On Fri, May 11, 2007 at 12:57:17PM +0100, Martin Guy wrote:

> >> If it's any consolation, its userland thread switches between
> >> the same process are much faster than the NPTL kernel version at
> >> present (fixes are in course, if not already mainline).
> >
> >Hm?  What is this referring to?
> 
> When I pulled out, switches between different threads on ARM NPTL
> implied the same overhead as a process switch,

Hmm.  No?

>From include/asm-arm/mmu_context.h:

	static inline void
	switch_mm(struct mm_struct *prev, struct mm_struct *next,
		  struct task_struct *tsk)
	{
		unsigned int cpu = smp_processor_id();

		if (prev != next) {
			cpu_set(cpu, next->cpu_vm_mask);
			check_context(next);
			cpu_switch_mm(next->pgd, next);
			if (cache_is_vivt())
				cpu_clear(cpu, prev->cpu_vm_mask);
		}
	}

I.e. when we switch to a task that uses the same mm (i.e. a thread of
the same process), we don't actually call ->switch_mm().

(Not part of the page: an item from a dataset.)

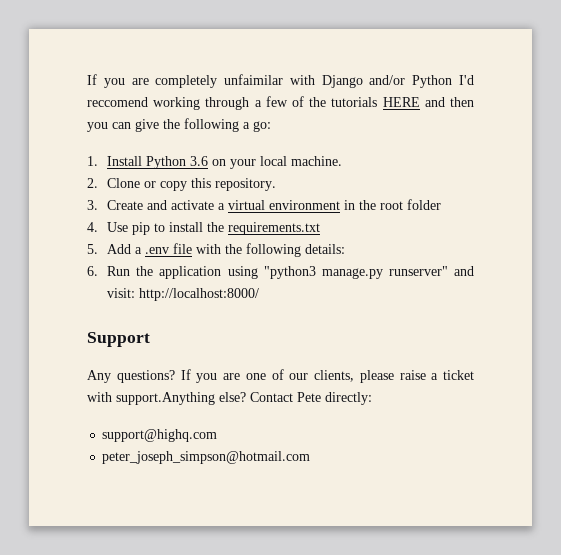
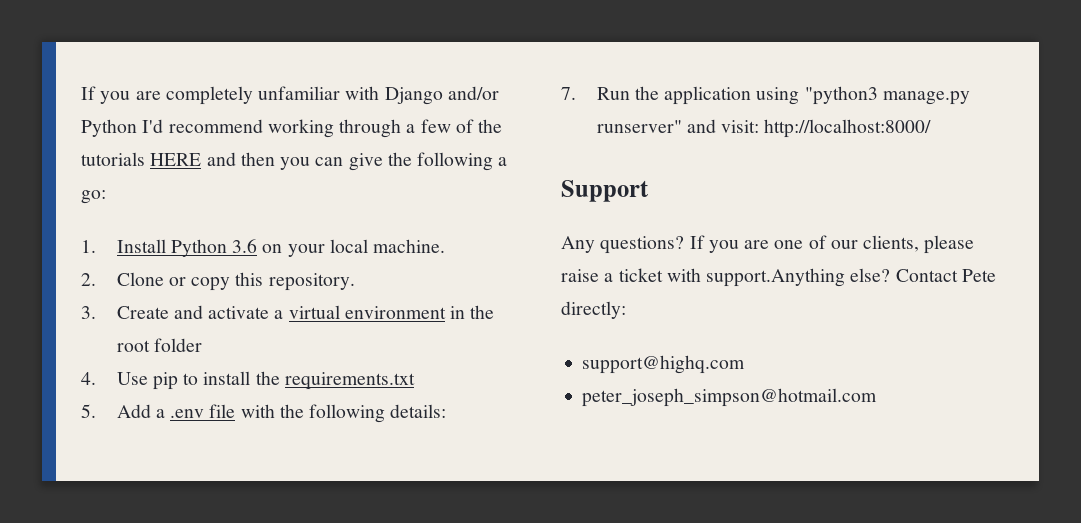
[224,74,284,85] unfaimilar -> [258,86,341,100] unfamiliar
[87,97,148,107] reccomend -> [168,119,263,133] recommend
[87,266,98,276] 6. -> [561,87,576,100] 7.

(switch_mm() is the CPU core-specific routine that flushes the D cache
and invalidates the I cache (if they are virtual caches), invalidates
the TLBs, etc.)

This is true for both NPTL and linuxthreads.


> WIth linuxthreads instead, no kernel context switch happens cos it's
> all done within one Unix process anyway, no?

No, that is not true.

Both NPTL and linuxthreads are 1:1 threading models, i.e. every thread
in your app corresponds to a process/thread on the host.

You might be confused with the older NGPT (Next-Generation POSIX
Threads thread library), which is a userland thread package which
_does_ run multiple application threads in the same task.  It
never really caught on.


> I can try and dig up the mail thread if that'll help

That would definitely help, please do.